2 Nisan tarihli yazımda, “Millet İttifakı, yabancı sermayeyi Türkiye’ye çekebilir” diye bir ara başlık atmıştım. Nitekim Citi Bank ekonomistlerinin 12 Nisan tarihli analizlerinde, 14 Mayıs seçiminden sonra AKP’yle mevcut ekonomi politikalarının sürmesi halinde daha karamsar bir tablo çizilirken iktidar değişimi ile birlikte para politikasının rayını oturması halinde ise Türkiye’ye 12 ayda 50 milyar dolarlık bir yabancı sermayenin gelebileceğini öngördüler. 
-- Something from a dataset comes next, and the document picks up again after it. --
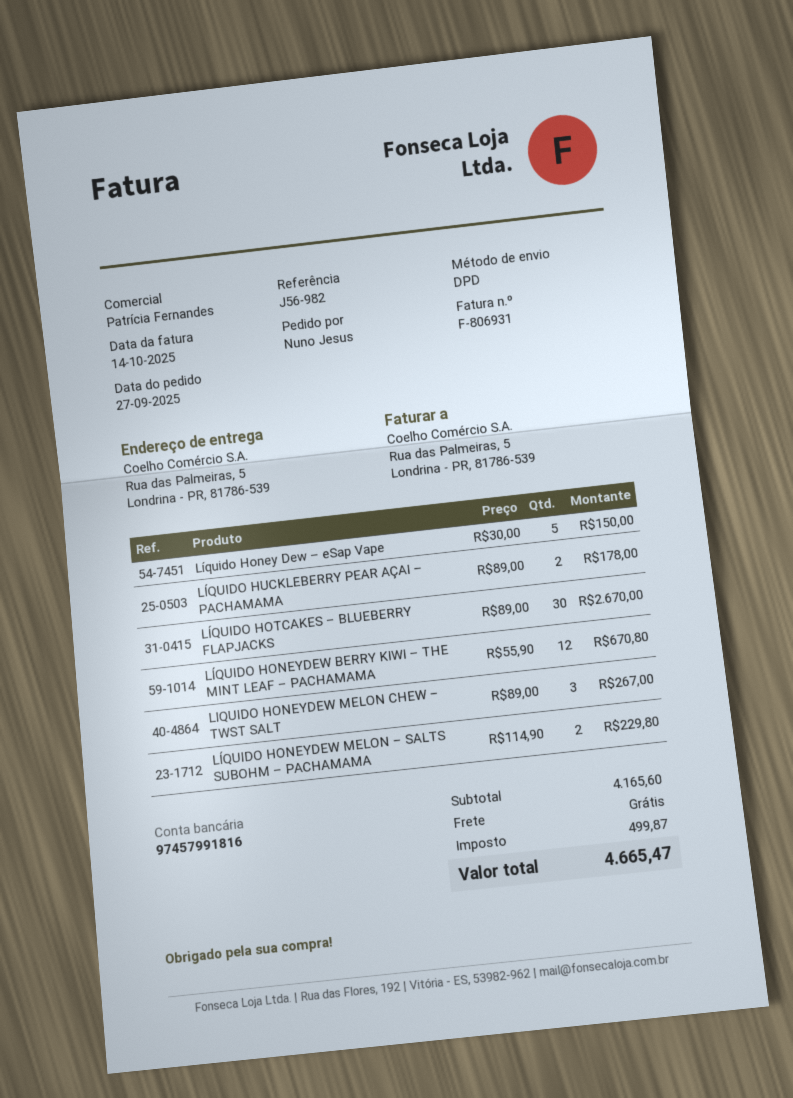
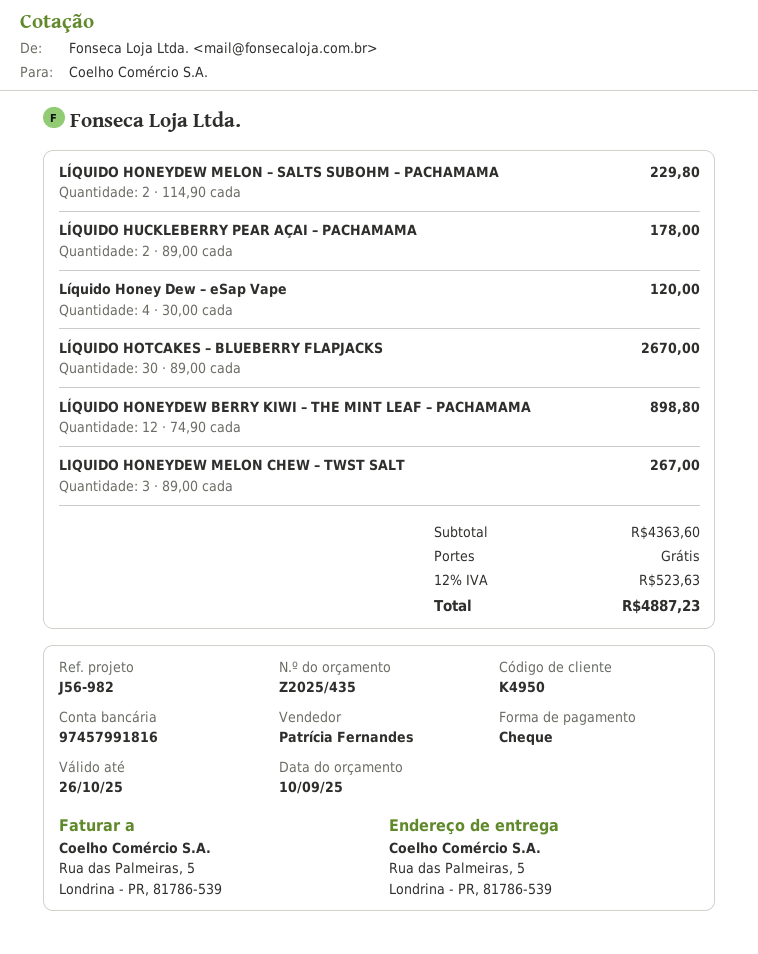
Líquido Honey Dew – eSap Vape: 5 x 30.00 = 150.00 -> 4 x 30.00 = 120.00
LÍQUIDO HONEYDEW BERRY KIWI – THE MINT LEAF – PACHAMAMA: 12 x 55.90 = 670.80 -> 12 x 74.90 = 898.80
subtotal: 4165.60 -> 4363.60
tax: 499.87 -> 523.63
total: 4665.47 -> 4887.23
Ukrayna, Rusya ve Çin piyasalarından çekilen Batılı sermaye gidecek pazar arıyorken bu sermaye neden Türkiye’ye gelmiyor? Cevabı basit, yabancı sermaye elbette gittikleri yerde para kazanmak ister ama daha önemlisi gittiği yerin hukuk sistemine, ekonominin rasyonel işleyişine ve devletin kurumsal yapısına güvenmek ister. Çünkü gittikleri yerlerde önlerini görebilmek istiyorlar ve sermayelerini kaptırmak istemiyorlar. Türkiye önemli bir pazar olmasına rağmen 2015 yılından beri gelen yabancı sermaye giderek azalıyor. Doğrudan yabancı sermaye son yıllarda artık neredeyse hiç gelmiyor. Borsaya ve tahvillere gelen yabancı sermaye durdu. Gelenler de fırsat buldukça çıkıyorlar. Sadece gayrimenkule bir miktar yabancı sermaye geliyor. Bu da daha çok vatandaşlık almak için gelen Ortadoğululardan veya savaştan kaçan Rus ve Ukraynalılardan geliyor. 

Merkez Bankası’nca yayımlanan yurtdışı yerleşiklerin portföy hareketlerine baktığımızda, nisan ayının ilk haftasında yabancıların İstanbul Borsası’ndan çıkmaya devam ettiğini görüyoruz. Bir hafta içinde yabancıların 75 milyon dolarlık hisse satarak çıktığını, yılbaşından bu yana ise borsadan toplam 996 milyon dolarlık çıkış yaptığını tespit ediyoruz. Böylece yabancı yatırımcıların borsadaki payı yüzde 28’e inerek tarihi dibe gerilemiş durumda. Varlık Fonu’nun ve kamu bankalarının borsayı canlandırmak için yaptıkları alımların bir sonuç vermediği görülüyor...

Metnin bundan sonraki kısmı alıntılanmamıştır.